Task statement:
Show each line in the listing below that contains the word "axis".
--- START ---
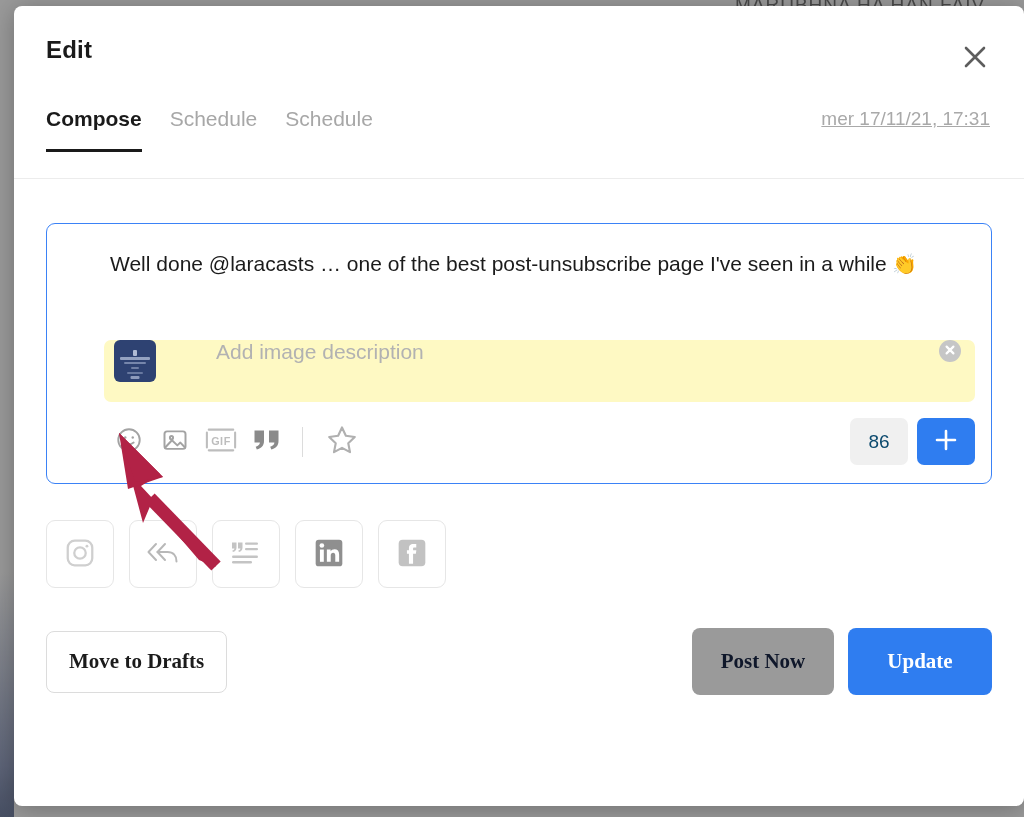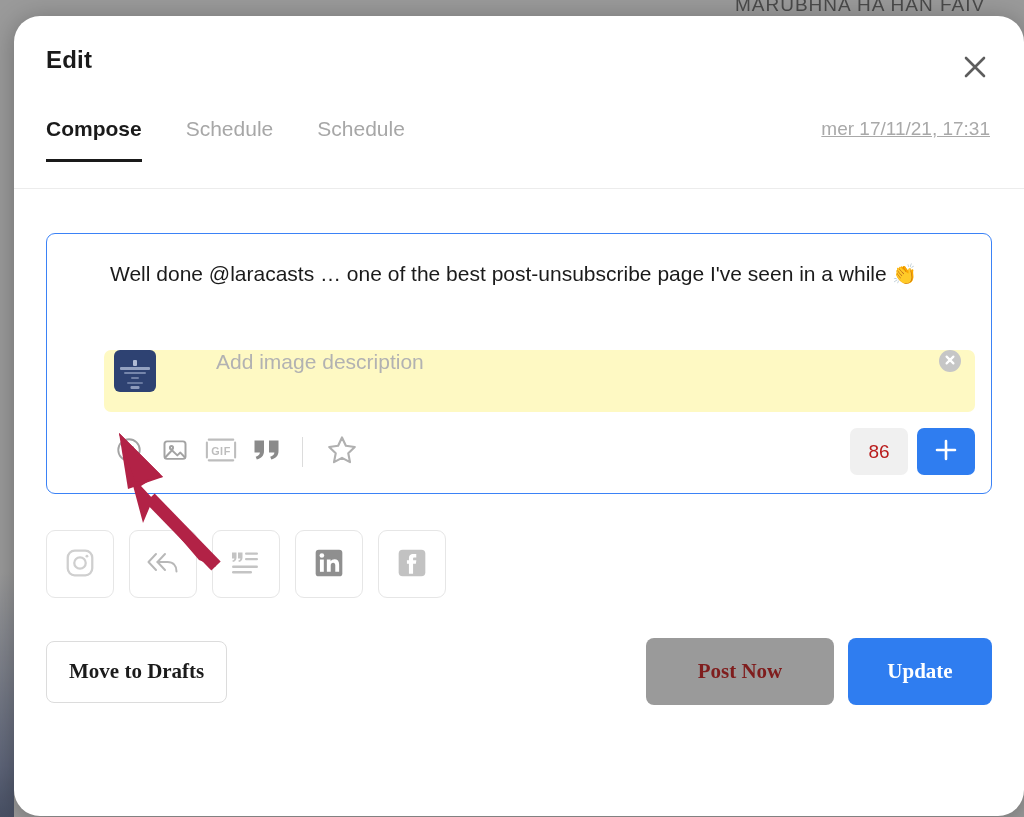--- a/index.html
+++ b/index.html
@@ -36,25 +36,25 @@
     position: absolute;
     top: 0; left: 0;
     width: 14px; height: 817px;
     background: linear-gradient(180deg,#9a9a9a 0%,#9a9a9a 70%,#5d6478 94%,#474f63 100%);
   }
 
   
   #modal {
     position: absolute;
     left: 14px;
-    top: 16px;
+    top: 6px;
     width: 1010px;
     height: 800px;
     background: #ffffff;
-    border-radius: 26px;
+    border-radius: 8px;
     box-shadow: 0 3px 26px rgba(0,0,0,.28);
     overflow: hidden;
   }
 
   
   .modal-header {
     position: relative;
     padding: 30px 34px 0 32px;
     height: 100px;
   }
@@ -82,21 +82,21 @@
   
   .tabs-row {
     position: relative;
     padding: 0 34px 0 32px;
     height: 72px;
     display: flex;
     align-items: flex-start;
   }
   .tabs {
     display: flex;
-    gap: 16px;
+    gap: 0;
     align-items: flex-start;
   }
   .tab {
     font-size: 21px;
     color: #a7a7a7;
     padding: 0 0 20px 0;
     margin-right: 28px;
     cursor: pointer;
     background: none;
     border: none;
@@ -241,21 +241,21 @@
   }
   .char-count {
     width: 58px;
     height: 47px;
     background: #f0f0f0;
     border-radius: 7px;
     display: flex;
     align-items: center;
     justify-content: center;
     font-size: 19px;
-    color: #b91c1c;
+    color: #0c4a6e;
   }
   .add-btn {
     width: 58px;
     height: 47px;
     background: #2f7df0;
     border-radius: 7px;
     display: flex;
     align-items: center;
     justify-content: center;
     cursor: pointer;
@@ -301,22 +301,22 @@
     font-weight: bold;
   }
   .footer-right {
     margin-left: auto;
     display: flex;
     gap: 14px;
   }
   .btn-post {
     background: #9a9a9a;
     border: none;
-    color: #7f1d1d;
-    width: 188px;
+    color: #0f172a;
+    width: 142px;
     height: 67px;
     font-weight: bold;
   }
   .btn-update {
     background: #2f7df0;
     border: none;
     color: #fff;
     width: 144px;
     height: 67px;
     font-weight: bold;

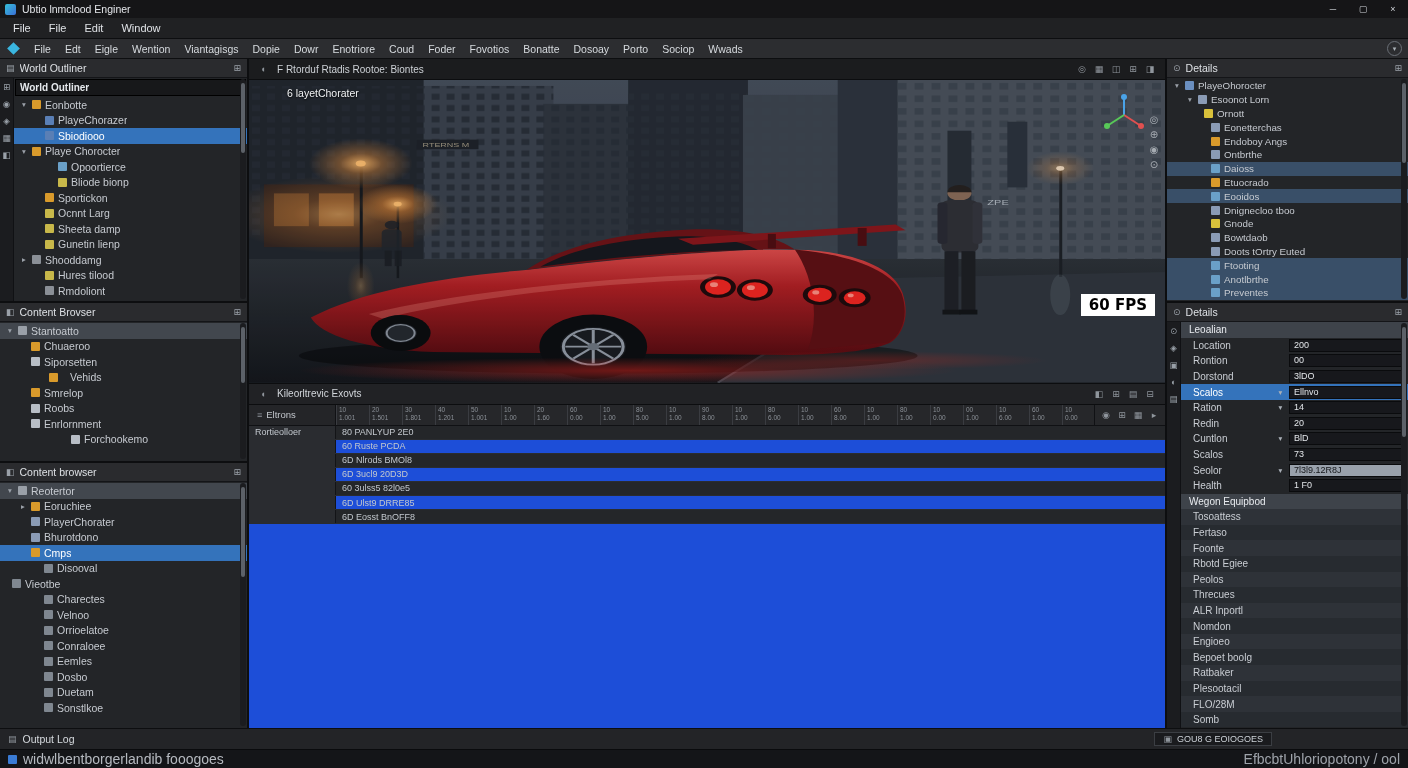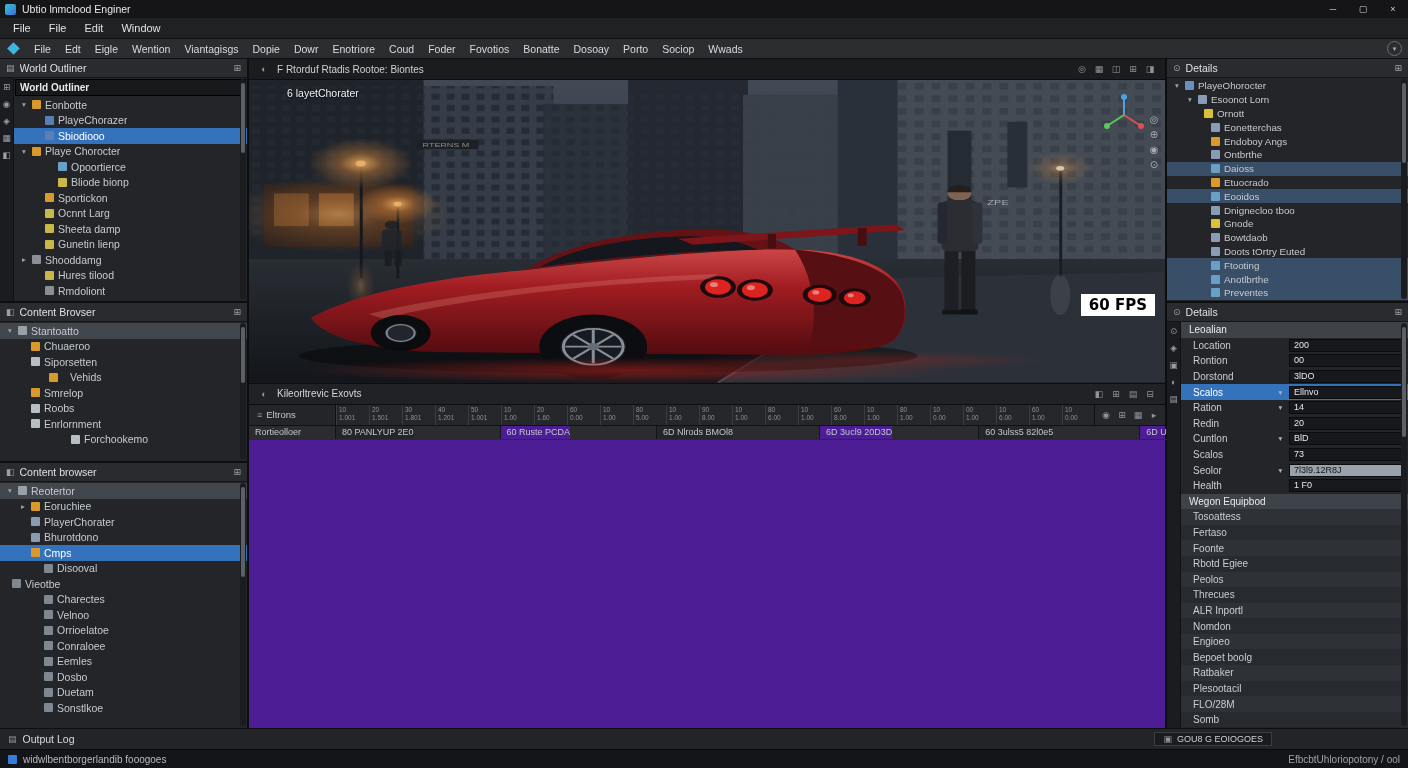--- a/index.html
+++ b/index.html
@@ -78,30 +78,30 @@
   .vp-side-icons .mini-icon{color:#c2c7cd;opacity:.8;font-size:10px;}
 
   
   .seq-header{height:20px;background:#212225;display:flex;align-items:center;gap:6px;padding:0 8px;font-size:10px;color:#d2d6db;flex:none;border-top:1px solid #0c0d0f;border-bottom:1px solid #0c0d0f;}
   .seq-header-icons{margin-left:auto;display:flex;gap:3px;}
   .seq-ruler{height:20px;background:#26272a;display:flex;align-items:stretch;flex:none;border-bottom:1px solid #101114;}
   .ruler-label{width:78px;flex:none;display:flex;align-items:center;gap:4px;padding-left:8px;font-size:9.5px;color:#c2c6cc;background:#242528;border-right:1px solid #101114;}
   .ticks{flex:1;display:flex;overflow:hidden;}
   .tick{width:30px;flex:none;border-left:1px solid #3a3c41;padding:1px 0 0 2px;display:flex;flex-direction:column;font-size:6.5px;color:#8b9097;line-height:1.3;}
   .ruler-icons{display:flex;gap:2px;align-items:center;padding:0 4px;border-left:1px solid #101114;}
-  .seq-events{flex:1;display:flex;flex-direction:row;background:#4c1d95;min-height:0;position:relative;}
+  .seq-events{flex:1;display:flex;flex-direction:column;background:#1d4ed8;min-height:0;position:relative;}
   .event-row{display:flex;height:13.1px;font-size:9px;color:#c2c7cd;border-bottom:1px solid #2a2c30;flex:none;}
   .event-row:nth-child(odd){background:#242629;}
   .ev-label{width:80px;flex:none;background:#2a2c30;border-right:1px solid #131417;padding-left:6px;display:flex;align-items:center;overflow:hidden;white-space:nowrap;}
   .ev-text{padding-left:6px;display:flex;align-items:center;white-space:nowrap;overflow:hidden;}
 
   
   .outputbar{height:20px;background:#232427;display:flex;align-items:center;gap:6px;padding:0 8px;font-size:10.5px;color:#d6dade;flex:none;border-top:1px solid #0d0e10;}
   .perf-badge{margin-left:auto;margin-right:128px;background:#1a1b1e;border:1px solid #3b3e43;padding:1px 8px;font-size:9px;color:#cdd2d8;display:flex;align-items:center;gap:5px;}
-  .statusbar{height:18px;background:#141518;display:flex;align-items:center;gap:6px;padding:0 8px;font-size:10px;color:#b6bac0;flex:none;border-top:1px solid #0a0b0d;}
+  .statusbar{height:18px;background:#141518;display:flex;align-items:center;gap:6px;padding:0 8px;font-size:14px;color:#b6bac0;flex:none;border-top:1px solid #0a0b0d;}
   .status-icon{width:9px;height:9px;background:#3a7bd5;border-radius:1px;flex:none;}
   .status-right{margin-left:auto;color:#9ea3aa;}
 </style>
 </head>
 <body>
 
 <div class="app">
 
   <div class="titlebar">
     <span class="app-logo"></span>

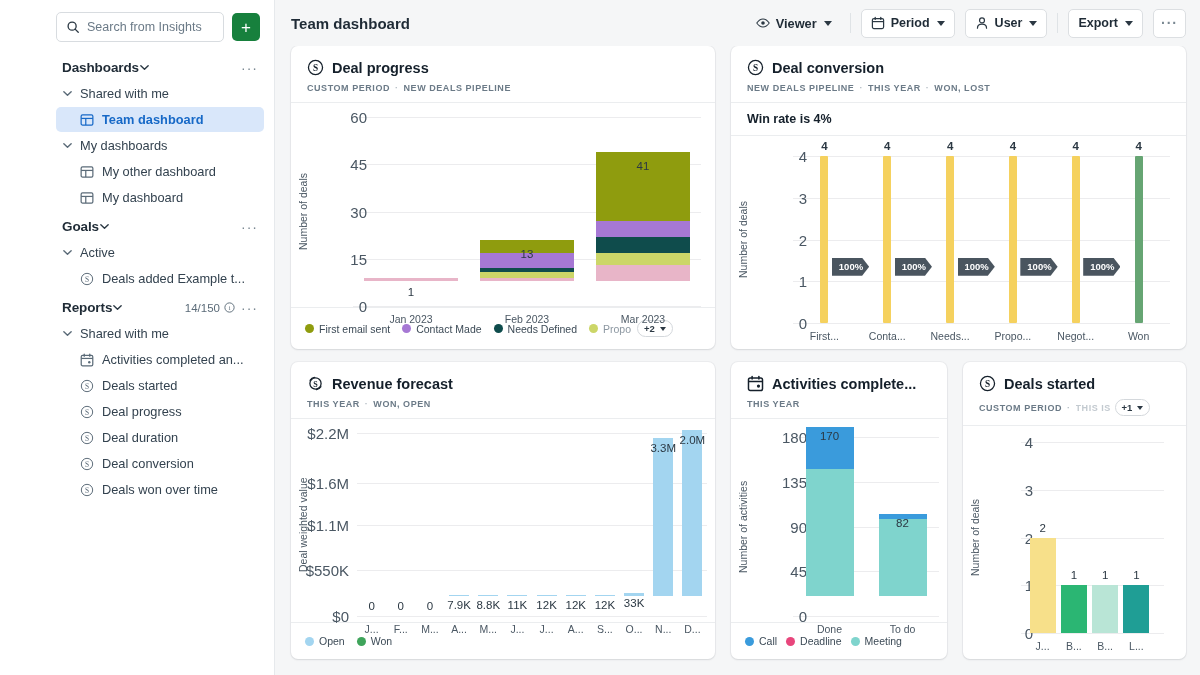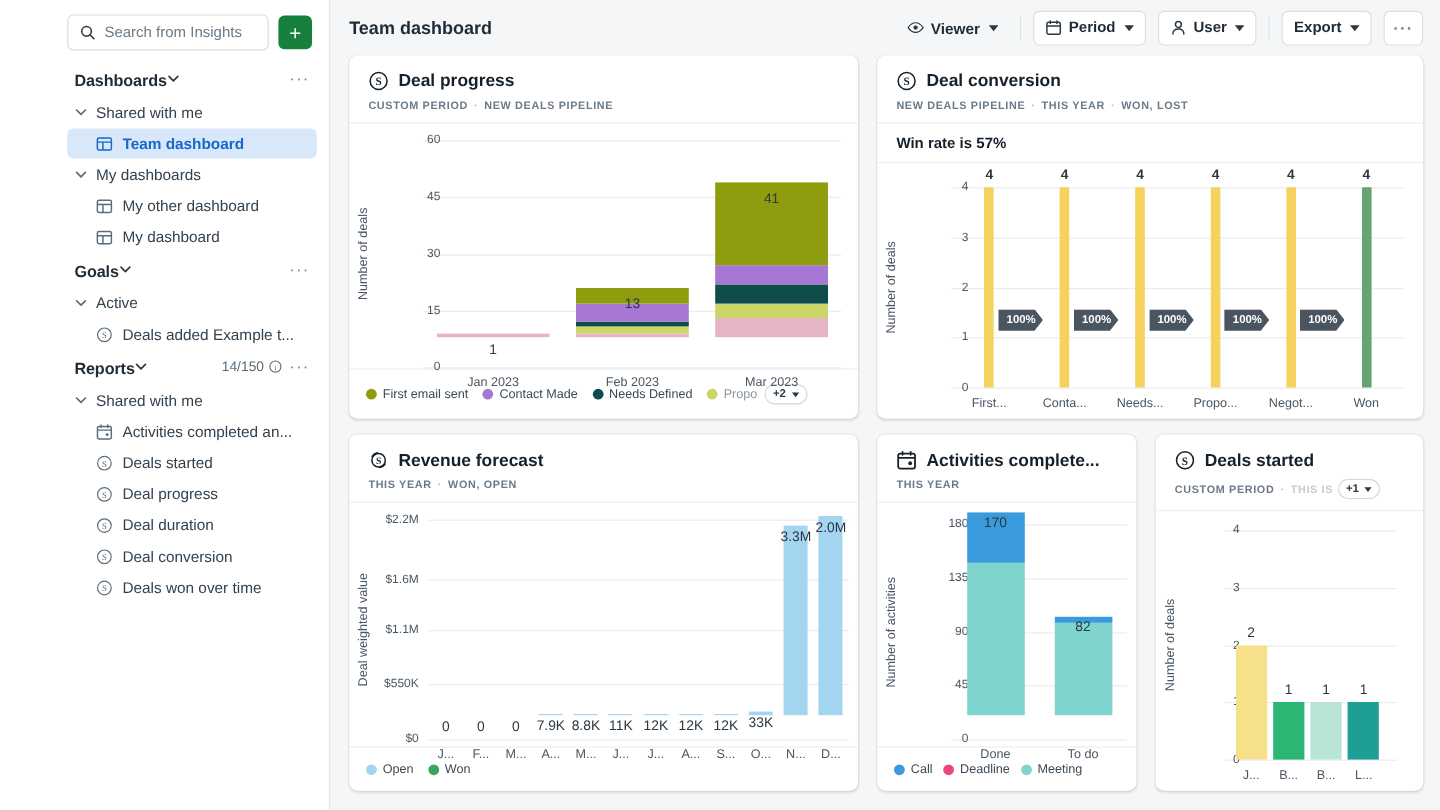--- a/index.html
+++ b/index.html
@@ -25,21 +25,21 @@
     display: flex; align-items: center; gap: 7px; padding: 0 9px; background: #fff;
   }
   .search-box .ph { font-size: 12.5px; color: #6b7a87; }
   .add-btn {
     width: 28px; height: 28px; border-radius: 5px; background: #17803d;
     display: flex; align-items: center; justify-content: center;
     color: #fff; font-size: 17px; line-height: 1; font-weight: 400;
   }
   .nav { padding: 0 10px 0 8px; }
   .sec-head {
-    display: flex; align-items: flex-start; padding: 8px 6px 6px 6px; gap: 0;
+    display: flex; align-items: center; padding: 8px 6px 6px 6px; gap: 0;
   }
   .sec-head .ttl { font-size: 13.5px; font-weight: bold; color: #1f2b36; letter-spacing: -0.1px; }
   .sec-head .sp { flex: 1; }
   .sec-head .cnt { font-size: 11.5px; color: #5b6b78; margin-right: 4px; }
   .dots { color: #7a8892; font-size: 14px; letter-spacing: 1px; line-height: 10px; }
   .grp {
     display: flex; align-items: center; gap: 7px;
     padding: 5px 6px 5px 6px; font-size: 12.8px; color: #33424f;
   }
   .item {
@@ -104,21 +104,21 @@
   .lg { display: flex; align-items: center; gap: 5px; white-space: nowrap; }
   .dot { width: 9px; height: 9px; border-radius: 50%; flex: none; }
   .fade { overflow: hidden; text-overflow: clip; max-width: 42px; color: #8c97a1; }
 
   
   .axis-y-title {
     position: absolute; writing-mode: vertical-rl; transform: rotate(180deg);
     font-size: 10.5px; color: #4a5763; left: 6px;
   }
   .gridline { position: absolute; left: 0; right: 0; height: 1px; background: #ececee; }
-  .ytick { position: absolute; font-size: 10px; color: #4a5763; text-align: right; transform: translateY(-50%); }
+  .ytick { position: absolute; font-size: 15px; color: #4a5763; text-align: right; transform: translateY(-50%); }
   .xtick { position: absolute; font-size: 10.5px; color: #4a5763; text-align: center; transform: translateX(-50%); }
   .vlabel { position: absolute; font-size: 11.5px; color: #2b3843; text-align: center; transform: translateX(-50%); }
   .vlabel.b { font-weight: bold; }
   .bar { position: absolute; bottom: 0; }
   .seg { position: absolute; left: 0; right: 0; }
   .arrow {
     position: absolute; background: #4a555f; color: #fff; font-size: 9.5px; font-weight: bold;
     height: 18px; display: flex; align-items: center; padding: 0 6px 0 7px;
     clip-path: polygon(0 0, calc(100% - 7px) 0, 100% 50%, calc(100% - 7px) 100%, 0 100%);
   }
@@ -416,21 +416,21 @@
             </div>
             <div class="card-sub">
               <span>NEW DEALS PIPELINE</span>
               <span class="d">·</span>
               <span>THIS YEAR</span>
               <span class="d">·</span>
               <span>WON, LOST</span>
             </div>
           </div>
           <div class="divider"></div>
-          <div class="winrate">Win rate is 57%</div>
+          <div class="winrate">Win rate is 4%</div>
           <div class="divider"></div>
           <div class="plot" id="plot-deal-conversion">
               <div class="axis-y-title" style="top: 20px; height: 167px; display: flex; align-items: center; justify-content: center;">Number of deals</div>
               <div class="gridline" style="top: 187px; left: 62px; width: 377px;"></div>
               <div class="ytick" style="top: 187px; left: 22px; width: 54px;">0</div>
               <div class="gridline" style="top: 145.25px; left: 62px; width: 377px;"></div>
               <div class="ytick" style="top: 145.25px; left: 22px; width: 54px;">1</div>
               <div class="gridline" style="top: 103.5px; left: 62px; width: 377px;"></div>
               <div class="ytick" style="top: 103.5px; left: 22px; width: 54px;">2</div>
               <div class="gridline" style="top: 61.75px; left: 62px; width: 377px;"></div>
--- END ---
Exercise answer:
   .axis-y-title {
               <div class="axis-y-title" style="top: 20px; height: 167px; display: flex; align-items: center; justify-content: center;">Number of deals</div>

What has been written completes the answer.